**What you should do:** Every record below must be written out exactly. Leave out the pictures.
┌────────
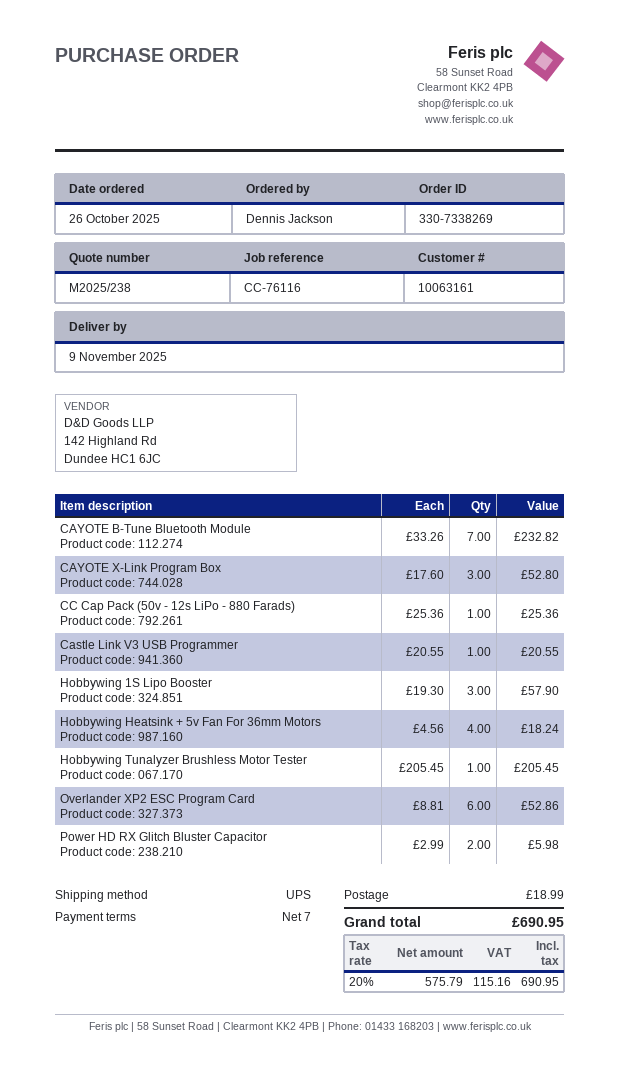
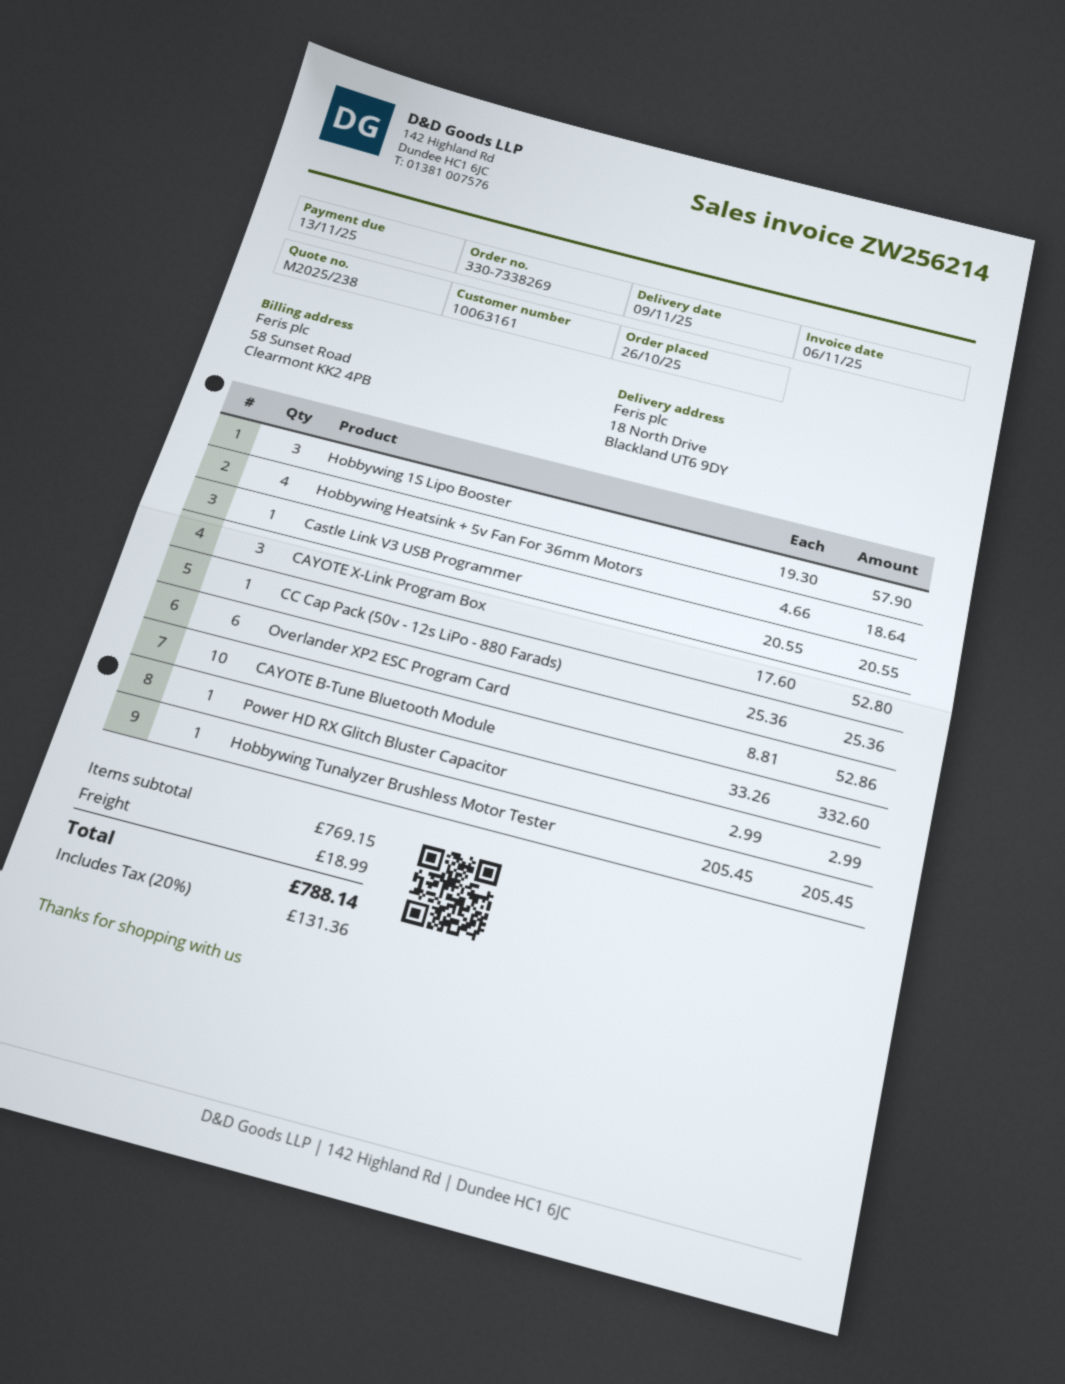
CAYOTE B-Tune Bluetooth Module: 7 x 33.26 = 232.82 -> 10 x 33.26 = 332.60
Hobbywing Heatsink + 5v Fan For 36mm Motors: 4 x 4.56 = 18.24 -> 4 x 4.66 = 18.64
Power HD RX Glitch Bluster Capacitor: 2 x 2.99 = 5.98 -> 1 x 2.99 = 2.99
tax: 20% = 115.16 -> 20% = 131.36
total: 690.95 -> 788.14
└────────
**Solution:**
CAYOTE B-Tune Bluetooth Module: 7 x 33.26 = 232.82 -> 10 x 33.26 = 332.60
Hobbywing Heatsink + 5v Fan For 36mm Motors: 4 x 4.56 = 18.24 -> 4 x 4.66 = 18.64
Power HD RX Glitch Bluster Capacitor: 2 x 2.99 = 5.98 -> 1 x 2.99 = 2.99
tax: 20% = 115.16 -> 20% = 131.36
total: 690.95 -> 788.14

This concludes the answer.